Problem — Lines from the material below that hold the string "then" are what is needed; copy each of them.

# # # # # # #

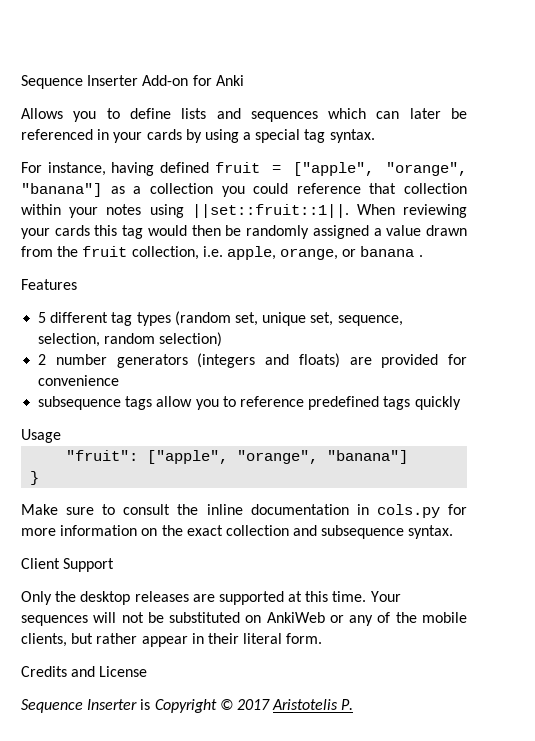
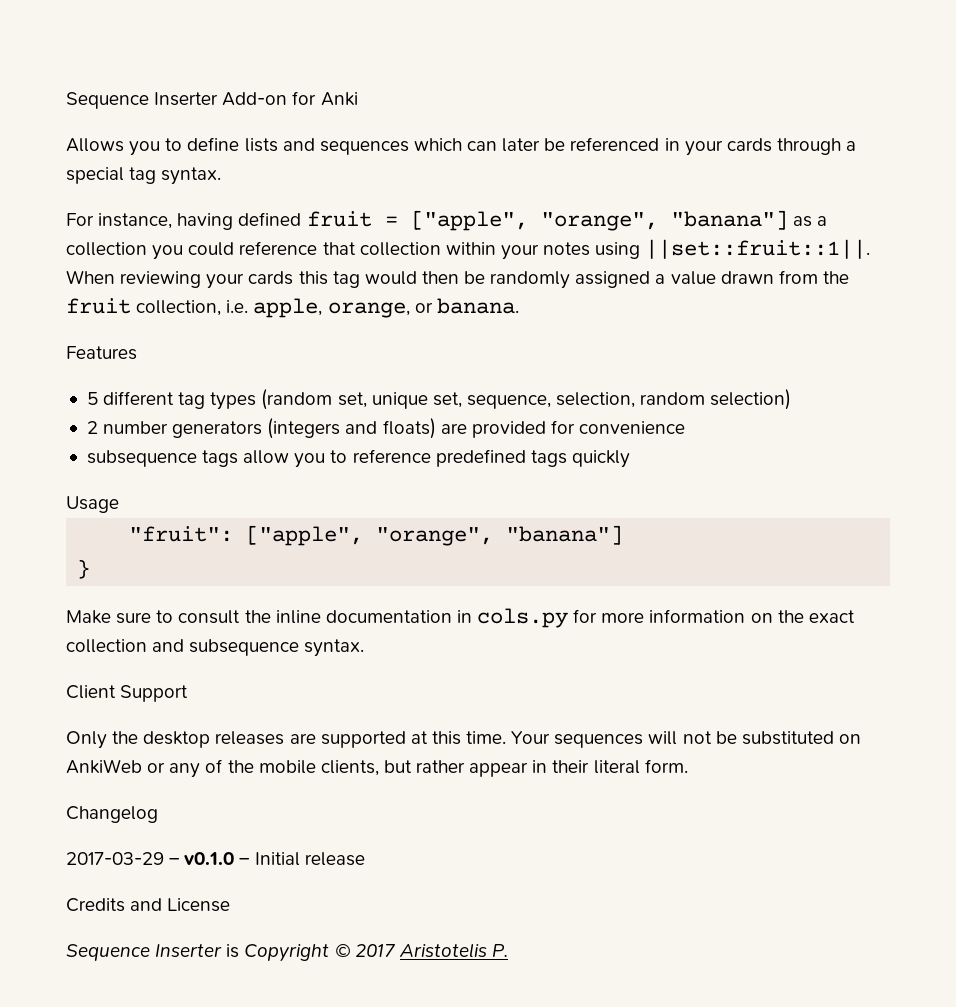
- Allows you to define lists and sequences which can later be referenced in your cards by using a special tag syntax.
+ Allows you to define lists and sequences which can later be referenced in your cards through a special tag syntax.
- When reviewing your cards this tag would then be randomly assigned a value drawn from the fruit collection, i.e. apple, orange, or banana .
+ When reviewing your cards this tag would then be randomly assigned a value drawn from the fruit collection, i.e. apple, orange, or banana.
+ Changelog
+ 2017-03-29 – v0.1.0 – Initial release

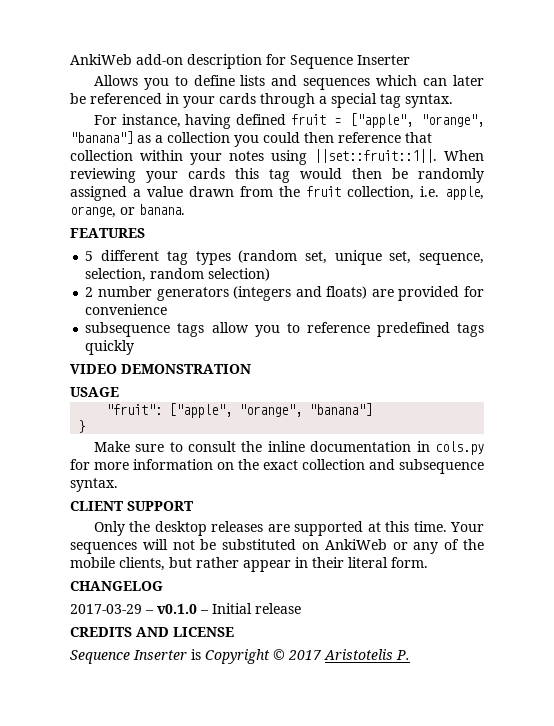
- Sequence Inserter Add-on for Anki
+ AnkiWeb add-on description for Sequence Inserter
- For instance, having defined fruit = ["apple", "orange", "banana"] as a collection you could reference that collection within your notes using ||set::fruit::1||.
+ For instance, having defined fruit = ["apple", "orange", "banana"] as a collection you could then reference that collection within your notes using ||set::fruit::1||.
- Features
+ FEATURES
- Usage
+ VIDEO DEMONSTRATION
+ USAGE
- Client Support
+ CLIENT SUPPORT
- Changelog
+ CHANGELOG
- Credits and License
+ CREDITS AND LICENSE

# # # # # # #

Exercise result —
- When reviewing your cards this tag would then be randomly assigned a value drawn from the fruit collection, i.e. apple, orange, or banana .
+ When reviewing your cards this tag would then be randomly assigned a value drawn from the fruit collection, i.e. apple, orange, or banana.
+ For instance, having defined fruit = ["apple", "orange", "banana"] as a collection you could then reference that collection within your notes using ||set::fruit::1||.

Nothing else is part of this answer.